Top of GIVEN DATA

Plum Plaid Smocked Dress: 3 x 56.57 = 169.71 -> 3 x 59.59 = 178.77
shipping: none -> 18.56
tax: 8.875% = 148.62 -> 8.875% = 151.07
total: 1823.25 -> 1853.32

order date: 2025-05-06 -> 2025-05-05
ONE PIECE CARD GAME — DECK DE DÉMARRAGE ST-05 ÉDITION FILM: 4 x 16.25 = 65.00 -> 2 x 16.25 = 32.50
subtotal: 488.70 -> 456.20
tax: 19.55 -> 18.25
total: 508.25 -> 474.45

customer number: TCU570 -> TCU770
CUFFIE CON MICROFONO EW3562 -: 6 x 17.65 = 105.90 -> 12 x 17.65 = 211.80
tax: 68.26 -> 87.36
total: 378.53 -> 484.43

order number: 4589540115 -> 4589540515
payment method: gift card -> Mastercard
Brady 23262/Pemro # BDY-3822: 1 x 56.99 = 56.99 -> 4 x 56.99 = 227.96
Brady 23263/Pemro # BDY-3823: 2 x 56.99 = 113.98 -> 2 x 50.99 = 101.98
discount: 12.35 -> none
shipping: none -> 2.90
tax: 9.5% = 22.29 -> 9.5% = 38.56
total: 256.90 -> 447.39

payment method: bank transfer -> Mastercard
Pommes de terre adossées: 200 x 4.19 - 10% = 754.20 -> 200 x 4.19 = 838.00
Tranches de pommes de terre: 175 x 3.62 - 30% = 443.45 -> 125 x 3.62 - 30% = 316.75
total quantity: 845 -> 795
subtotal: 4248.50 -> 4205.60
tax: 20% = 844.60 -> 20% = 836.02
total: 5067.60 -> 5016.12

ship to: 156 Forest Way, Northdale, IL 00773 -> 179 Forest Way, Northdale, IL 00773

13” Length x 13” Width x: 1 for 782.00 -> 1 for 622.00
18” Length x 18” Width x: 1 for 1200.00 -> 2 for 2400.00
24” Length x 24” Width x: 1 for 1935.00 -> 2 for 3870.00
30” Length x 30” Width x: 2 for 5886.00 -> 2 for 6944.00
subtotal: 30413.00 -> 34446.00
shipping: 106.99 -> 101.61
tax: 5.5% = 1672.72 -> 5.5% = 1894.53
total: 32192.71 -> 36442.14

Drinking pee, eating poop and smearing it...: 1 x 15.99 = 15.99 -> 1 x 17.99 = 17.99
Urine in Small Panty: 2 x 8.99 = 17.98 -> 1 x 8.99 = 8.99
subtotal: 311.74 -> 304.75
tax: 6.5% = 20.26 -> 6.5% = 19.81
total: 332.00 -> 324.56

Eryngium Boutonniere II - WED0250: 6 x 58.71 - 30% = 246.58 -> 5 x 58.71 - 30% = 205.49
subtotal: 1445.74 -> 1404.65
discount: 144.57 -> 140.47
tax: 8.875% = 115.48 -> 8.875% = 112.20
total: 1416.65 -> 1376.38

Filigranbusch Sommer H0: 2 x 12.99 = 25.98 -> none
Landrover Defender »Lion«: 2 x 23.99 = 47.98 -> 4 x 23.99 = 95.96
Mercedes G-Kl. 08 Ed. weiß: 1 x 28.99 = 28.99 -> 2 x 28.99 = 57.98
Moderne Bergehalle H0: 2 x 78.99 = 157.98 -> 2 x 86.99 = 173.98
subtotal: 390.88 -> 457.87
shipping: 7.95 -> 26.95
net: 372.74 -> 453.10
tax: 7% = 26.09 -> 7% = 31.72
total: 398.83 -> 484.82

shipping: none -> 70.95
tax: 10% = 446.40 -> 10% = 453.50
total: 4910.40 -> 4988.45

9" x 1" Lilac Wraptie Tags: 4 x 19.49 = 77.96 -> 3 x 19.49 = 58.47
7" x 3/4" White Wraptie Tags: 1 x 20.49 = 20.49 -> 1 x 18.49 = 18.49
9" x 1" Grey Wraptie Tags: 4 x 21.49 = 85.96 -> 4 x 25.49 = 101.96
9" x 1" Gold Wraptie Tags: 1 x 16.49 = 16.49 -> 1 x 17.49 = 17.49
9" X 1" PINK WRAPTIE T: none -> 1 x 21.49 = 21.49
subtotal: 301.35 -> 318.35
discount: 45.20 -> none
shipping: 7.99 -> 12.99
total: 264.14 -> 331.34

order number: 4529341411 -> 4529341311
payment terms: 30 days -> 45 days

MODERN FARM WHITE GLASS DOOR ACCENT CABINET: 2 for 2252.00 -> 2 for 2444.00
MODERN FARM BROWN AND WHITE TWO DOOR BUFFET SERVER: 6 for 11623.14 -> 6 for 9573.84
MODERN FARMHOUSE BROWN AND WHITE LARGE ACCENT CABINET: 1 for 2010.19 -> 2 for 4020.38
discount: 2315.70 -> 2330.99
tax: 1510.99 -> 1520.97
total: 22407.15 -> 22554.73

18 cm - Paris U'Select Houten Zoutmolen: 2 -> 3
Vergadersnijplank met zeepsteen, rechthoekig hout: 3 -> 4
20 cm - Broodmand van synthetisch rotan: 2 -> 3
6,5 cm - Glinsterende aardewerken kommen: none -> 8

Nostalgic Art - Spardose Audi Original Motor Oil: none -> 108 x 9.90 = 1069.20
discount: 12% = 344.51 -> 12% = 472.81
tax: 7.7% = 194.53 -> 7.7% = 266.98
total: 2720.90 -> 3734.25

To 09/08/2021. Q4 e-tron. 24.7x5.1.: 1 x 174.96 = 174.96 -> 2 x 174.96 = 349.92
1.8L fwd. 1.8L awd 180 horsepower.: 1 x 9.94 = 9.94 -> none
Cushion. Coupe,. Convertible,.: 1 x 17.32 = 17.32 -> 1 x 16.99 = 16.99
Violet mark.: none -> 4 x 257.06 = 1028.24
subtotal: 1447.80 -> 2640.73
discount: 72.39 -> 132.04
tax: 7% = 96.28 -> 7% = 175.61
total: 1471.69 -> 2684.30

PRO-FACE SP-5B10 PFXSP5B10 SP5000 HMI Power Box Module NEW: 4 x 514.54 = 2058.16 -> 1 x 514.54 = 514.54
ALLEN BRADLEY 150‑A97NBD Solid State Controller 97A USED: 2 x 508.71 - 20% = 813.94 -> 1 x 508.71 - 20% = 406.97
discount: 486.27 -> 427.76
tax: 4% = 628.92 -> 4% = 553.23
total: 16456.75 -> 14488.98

Bottom of GIVEN DATA

■ **HOW TO COMPLETE THIS TASK**: Take the line above containing "Mercedes G-Kl. 08", the line containing "shipping: none -> 70.95", and all lines in between, and copy them exactly without anything else.

■ **RESPONSE BOX**:
Mercedes G-Kl. 08 Ed. weiß: 1 x 28.99 = 28.99 -> 2 x 28.99 = 57.98
Moderne Bergehalle H0: 2 x 78.99 = 157.98 -> 2 x 86.99 = 173.98
subtotal: 390.88 -> 457.87
shipping: 7.95 -> 26.95
net: 372.74 -> 453.10
tax: 7% = 26.09 -> 7% = 31.72
total: 398.83 -> 484.82

shipping: none -> 70.95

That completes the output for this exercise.